REQUIRED WORK - Beginning with the line that holds "ordered by: Diane Lane -> Stephen Torres", set down each line of the data below through the very last, exactly as given, and nothing beyond that.

─── INFORMATION ───

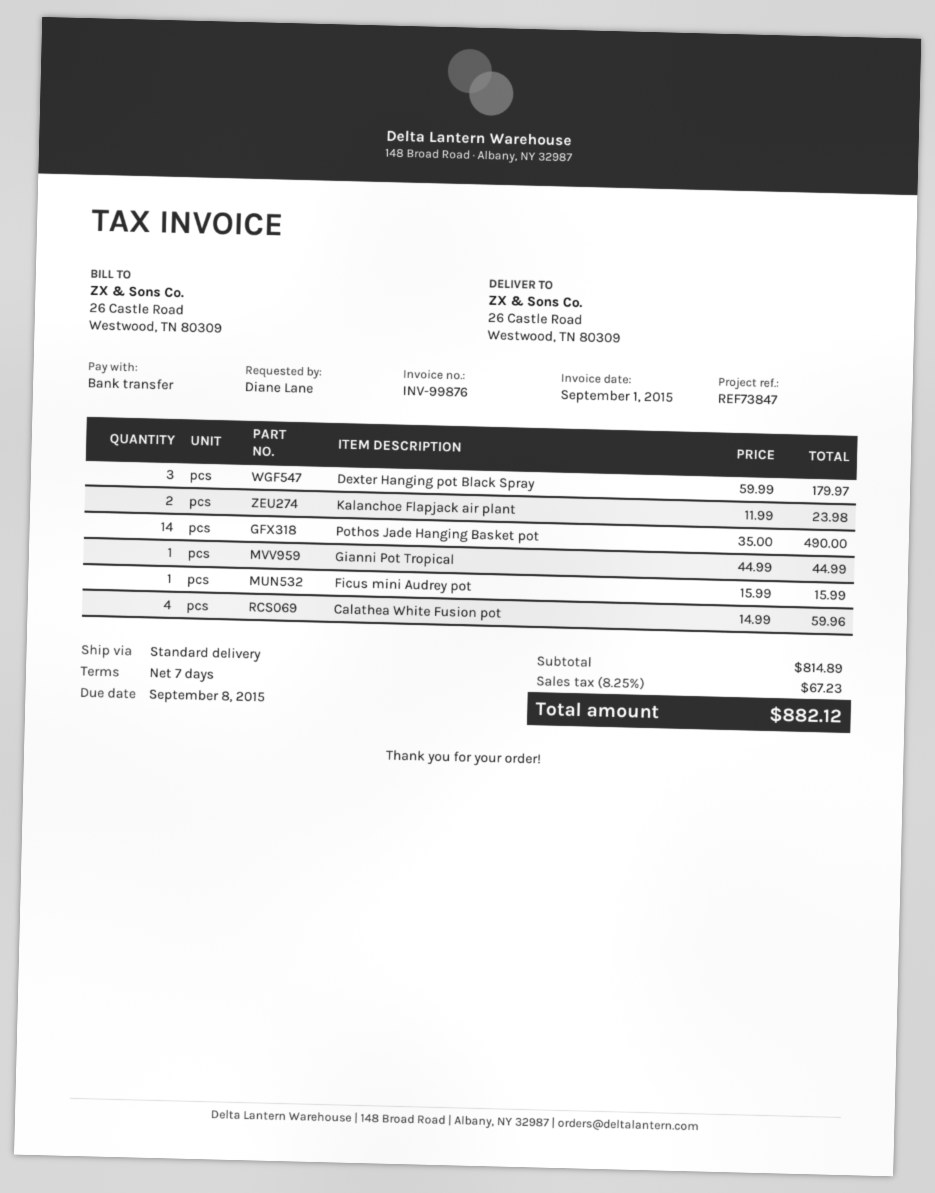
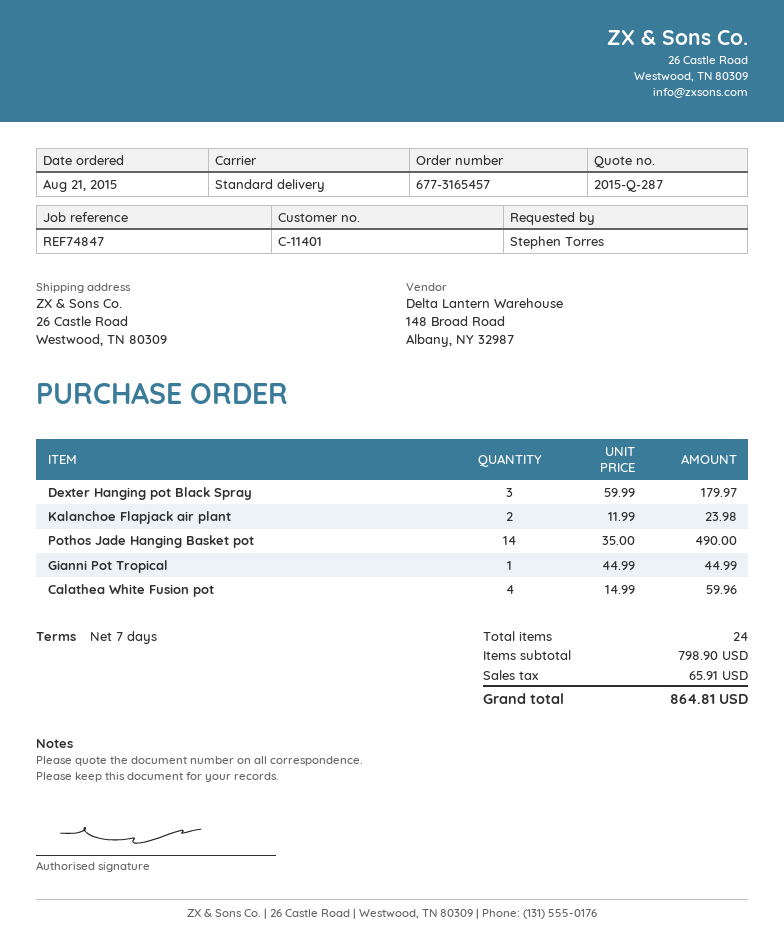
reference: REF73847 -> REF74847
ordered by: Diane Lane -> Stephen Torres
Ficus mini Audrey pot: 1 x 15.99 = 15.99 -> none
subtotal: 814.89 -> 798.90
tax: 67.23 -> 65.91
total: 882.12 -> 864.81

───

EXERCISE OUTPUT -
ordered by: Diane Lane -> Stephen Torres
Ficus mini Audrey pot: 1 x 15.99 = 15.99 -> none
subtotal: 814.89 -> 798.90
tax: 67.23 -> 65.91
total: 882.12 -> 864.81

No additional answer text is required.